And now we are being asked, by out-of-state colleagues, how in the world we can stay in Texas. And for those of them that hail from "coastal", critical theory-drenched places, the reply I would like to give to that but have kept to myself until today is, how can you stay in an environment where one rather outmoded style of thinking is vying for hegemony over the entirety of academic discourse? At least in Texas I’m still allowed to think and feel for myself and to say what I believe is right in the classroom and in my scholarly writing. In places where critical theory has gained too much foothold, I might lose even that bit of freedom.

(And lest this puts you at risk of thinking too highly of the State of Texas, let me mention that as a state employee, I am barred from dissing my employer using my employer’s resources. So I am writing this paragraph and the ones above on my own personal laptop, on my own personal time. Take that, State of Texas.)


If you're active in the field of speech-language pathology, or simply alive and awake in 2020s America, I assume you have heard of the term "critical theory" (CT). Probably with the modifier "race" added, as in "Critical Race Theory" (CRT). But that's just one of the many critical theories out there. CT is the framework of choice for (too) many scholars investigating e.g. women's issues, disability, economic inequality, culture... the list goes on. And for some reason, it is all the rage in America at the moment, while it's long been superseded in the intellectual culture where it originated: continental European, specifically German philosophy. They're on CT's third or fourth "generation" now, depending on how you count, and it has changed substantially through each of it, to the point where our American critical theorists wouldn't recognize it.

I was introduced to CT in my sociology minor, studying for my Master's in early 2000s Germany. And I disliked it from the start. More precisely, I disliked the original iteration, the one that's so popular in the US at the moment. For you see, I am steeped in the good, old-fashioned German bildung ideal, the idea that education is formation - of the person, of the character. And for a bunch of rather personal reasons, I was in deep need of formation. I was looking to the philosophies I encountered to feed my soul and shed a light on my path in life. And CT did neither.

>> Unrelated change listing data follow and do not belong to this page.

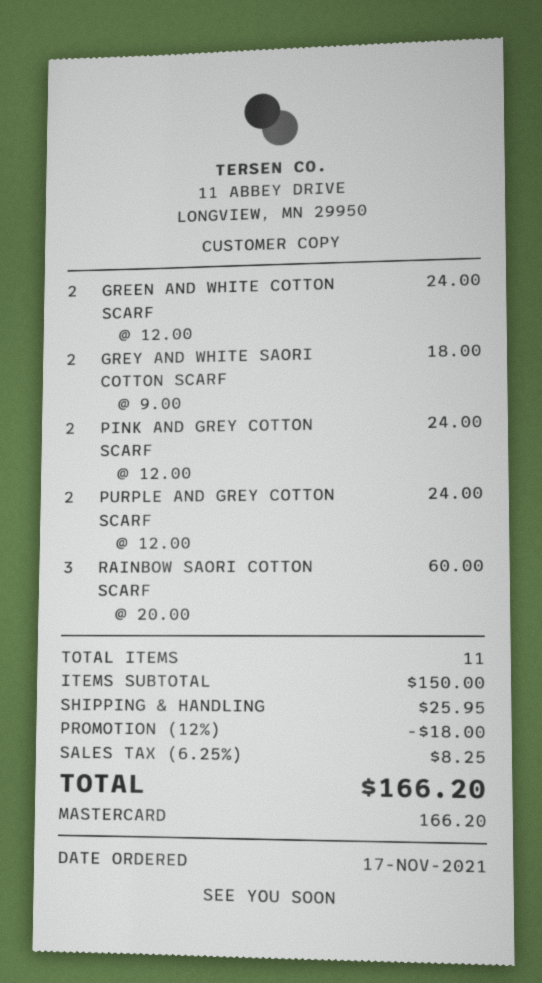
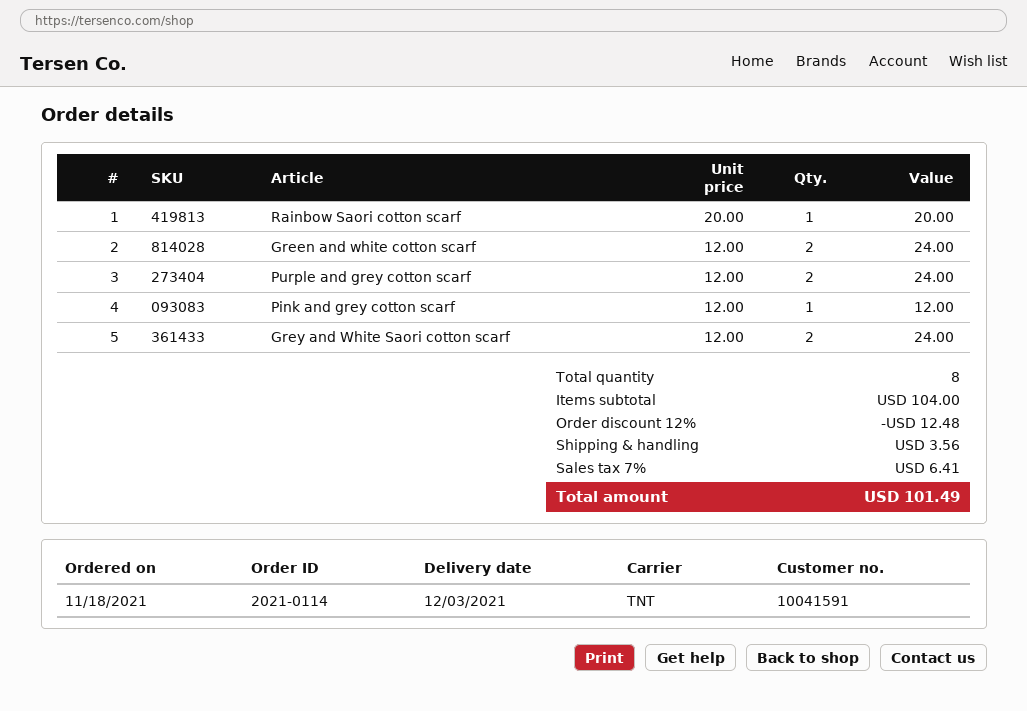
order date: 2021-11-17 -> 2021-11-18
GREY AND WHITE SAORI COTTON SCARF: 2 x 9.00 = 18.00 -> 2 x 12.00 = 24.00
PINK AND GREY COTTON SCARF: 2 x 12.00 = 24.00 -> 1 x 12.00 = 12.00
RAINBOW SAORI COTTON SCARF: 3 x 20.00 = 60.00 -> 1 x 20.00 = 20.00
total quantity: 11 -> 8
subtotal: 150.00 -> 104.00
discount: 12% = 18.00 -> 12% = 12.48
shipping: 25.95 -> 3.56
tax: 6.25% = 8.25 -> 7% = 6.41
total: 166.20 -> 101.49

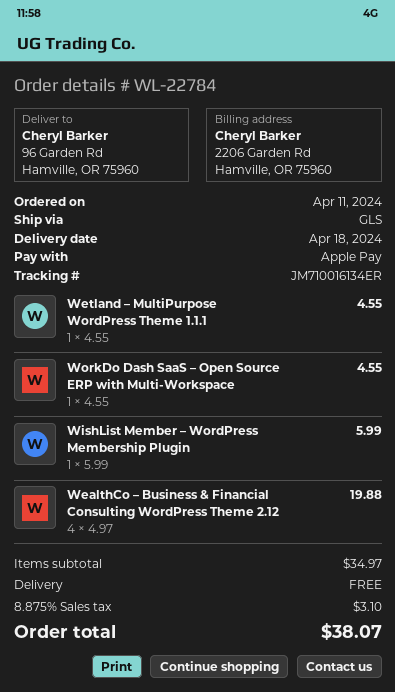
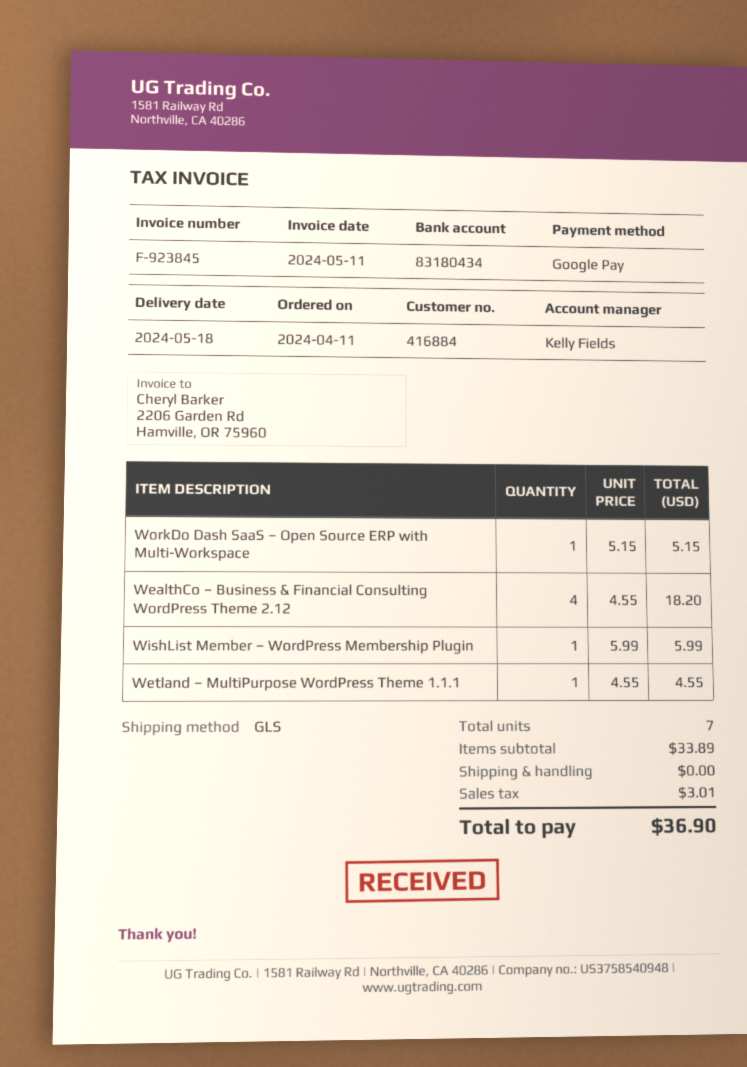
delivery date: 2024-04-18 -> 2024-05-18
payment method: Apple Pay -> Google Pay
WorkDo Dash SaaS – Open Source ERP with Multi-Workspace: 1 x 4.55 = 4.55 -> 1 x 5.15 = 5.15
WealthCo – Business & Financial Consulting WordPress Theme 2.12: 4 x 4.97 = 19.88 -> 4 x 4.55 = 18.20
subtotal: 34.97 -> 33.89
tax: 3.10 -> 3.01
total: 38.07 -> 36.90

There are various reasons for that, but they all boil down to one overarching problem: CT has a warped worldview, and it espouses it with revolutionary fervor and the self-righteous assurance of superior morality. There is little room for skepticism or doubt in it, for questioning, for individual uniqueness, for nuance or contradiction, for depth. It is conformist to the point of authoritarianism, making it look as if you have only one choice that matters: to agree with it, or to be accused of lack of morals and a type of "false consciousness" (that is, delusion and ignorance).

Why is that, you may ask? And what does CT actually espouse? Well, both of it - the warpedness of its views and the conformism with which it propagates them - happen because it has an exclusive, laser-like focus on one thing, and one thing only: power relations. Critical theory is all about asking questions like, "Who has the (material or social) power to make things happen in this space, and who doesn't?"; "How can we understand social structures and practices in terms of ideologies that have power in a given society?"; "How do present structures and practices arise from power relations of the past?", and so forth.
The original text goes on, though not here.